*** Record set Section Begins ***

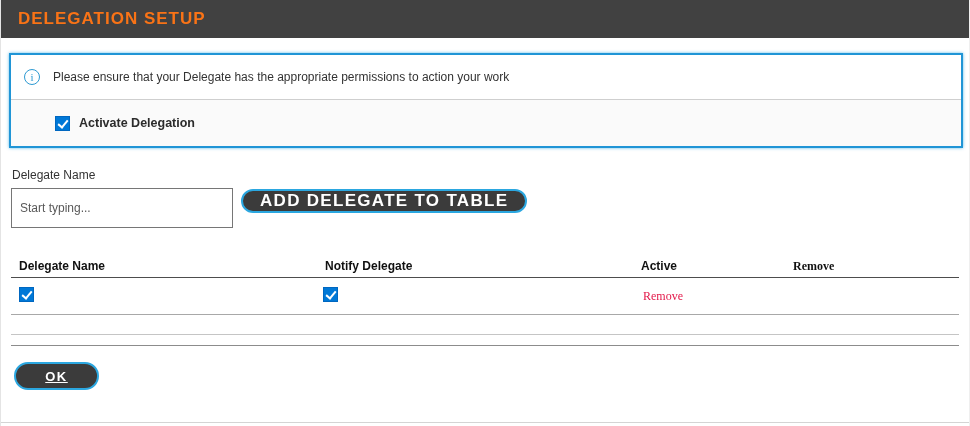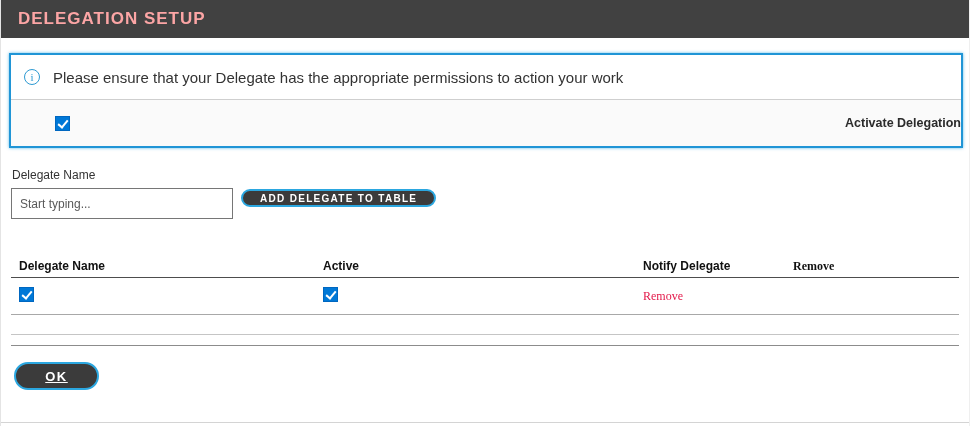--- a/index.html
+++ b/index.html
@@ -26,7 +26,7 @@
     align-items: center;
   }
   .titlebar-text {
-    color: #fca5a5;
+    color: #f97316;
     font-size: 17px;
     font-weight: bold;
     letter-spacing: 1px;

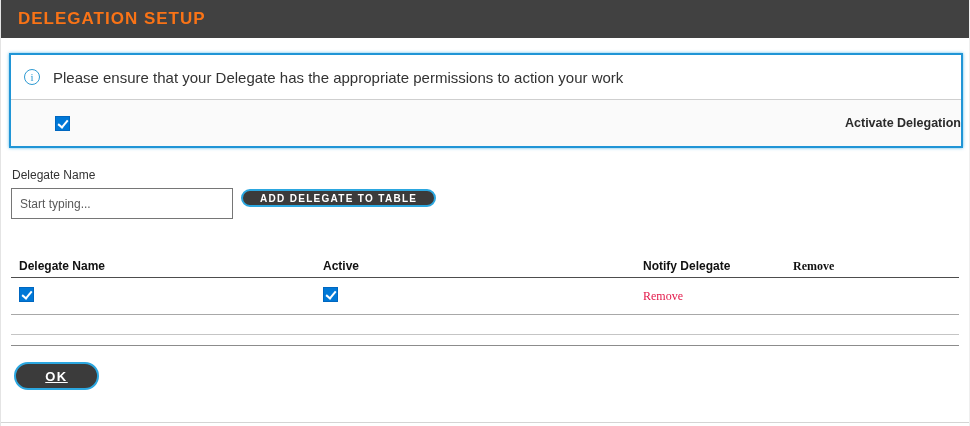--- a/index.html
+++ b/index.html
@@ -64,7 +64,7 @@
   }
   .notice-message {
     margin-left: 13px;
-    font-size: 15px;
+    font-size: 12px;
     color: #333333;
   }
   .notice-divider {

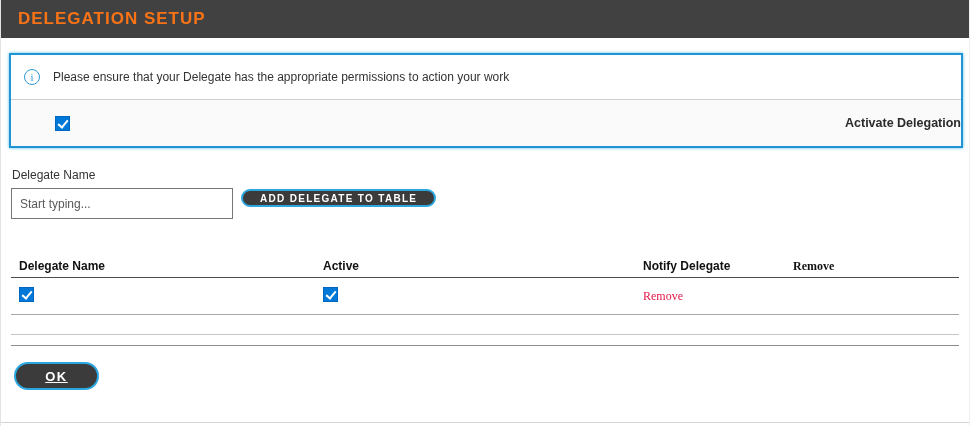--- a/index.html
+++ b/index.html
@@ -77,7 +77,6 @@
     display: flex;
     align-items: center;
     padding-left: 44px;
-    justify-content: space-between;
   }
   .activate-label {
     margin-left: 9px;

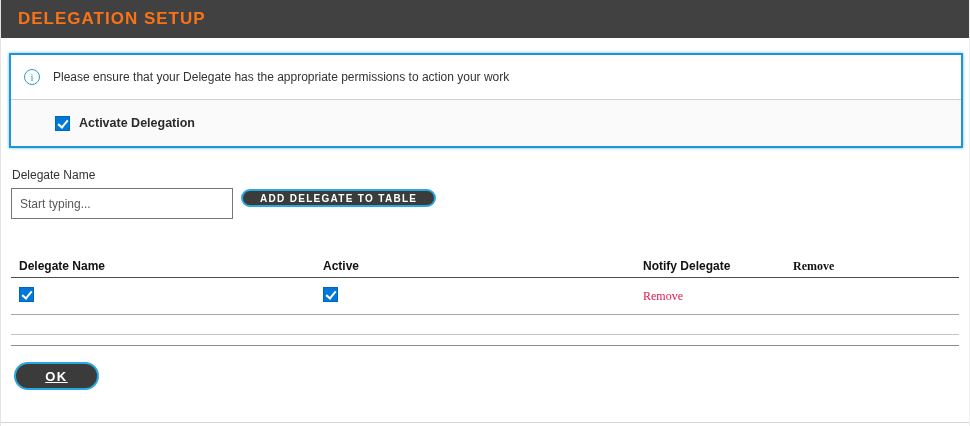--- a/index.html
+++ b/index.html
@@ -119,7 +119,7 @@
   .delegate-input {
     position: absolute;
     left: 10px; top: 188px;
-    width: 222px; height: 31px;
+    width: 222px; height: 40px;
     border: 1px solid #767676;
     font-size: 12px;
     font-family: "Liberation Sans", sans-serif;

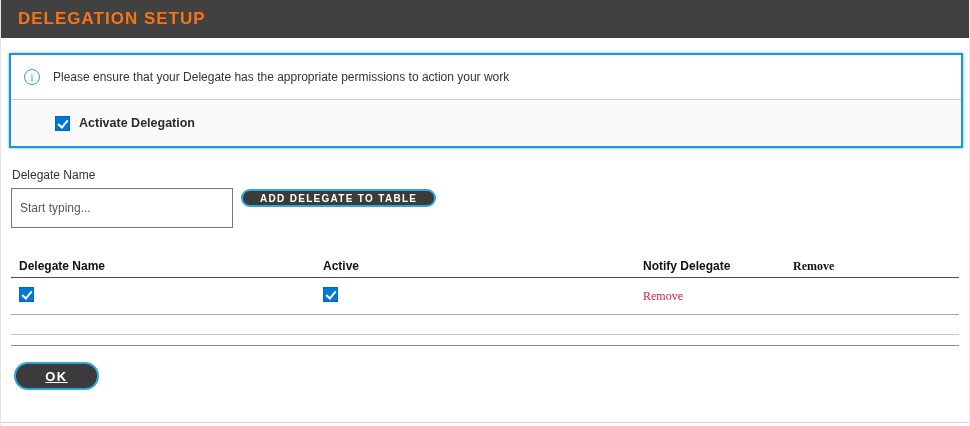--- a/index.html
+++ b/index.html
@@ -145,9 +145,9 @@
   .add-button {
     position: absolute;
     left: 240px; top: 189px;
-    height: 18px;
+    height: 24px;
     padding: 0 17px;
-    font-size: 10px;
+    font-size: 17px;
     letter-spacing: 1.3px;
   }
 

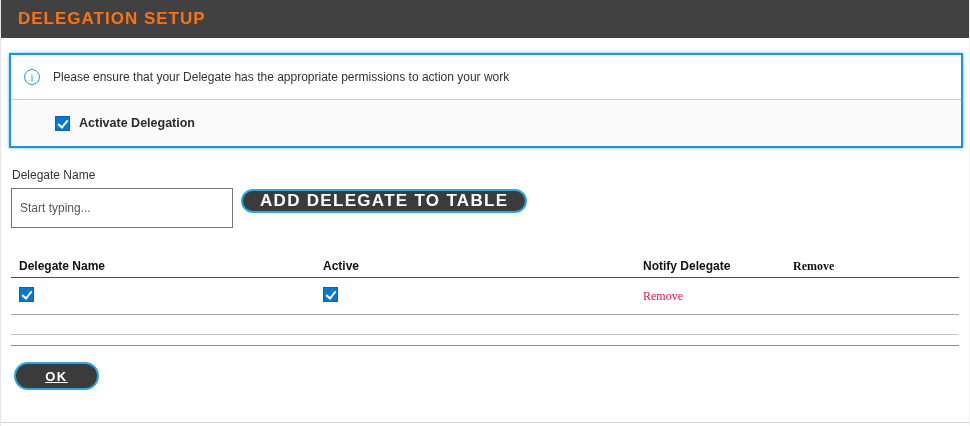--- a/index.html
+++ b/index.html
@@ -232,8 +232,8 @@
   <div class="table">
     <div class="trow thead">
       <div class="cell cell-name">Delegate Name</div>
+      <div class="cell cell-notify">Notify Delegate</div>
       <div class="cell cell-active">Active</div>
-      <div class="cell cell-notify">Notify Delegate</div>
       <div class="cell cell-remove">Remove</div>
     </div>
     <div class="hline dark"></div>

*** Record set Section Ends ***

Work item:
What lines of the material contain "cell"? Show them.

Finished task:
       <div class="cell cell-name">Delegate Name</div>
+      <div class="cell cell-notify">Notify Delegate</div>
       <div class="cell cell-active">Active</div>
-      <div class="cell cell-notify">Notify Delegate</div>
       <div class="cell cell-remove">Remove</div>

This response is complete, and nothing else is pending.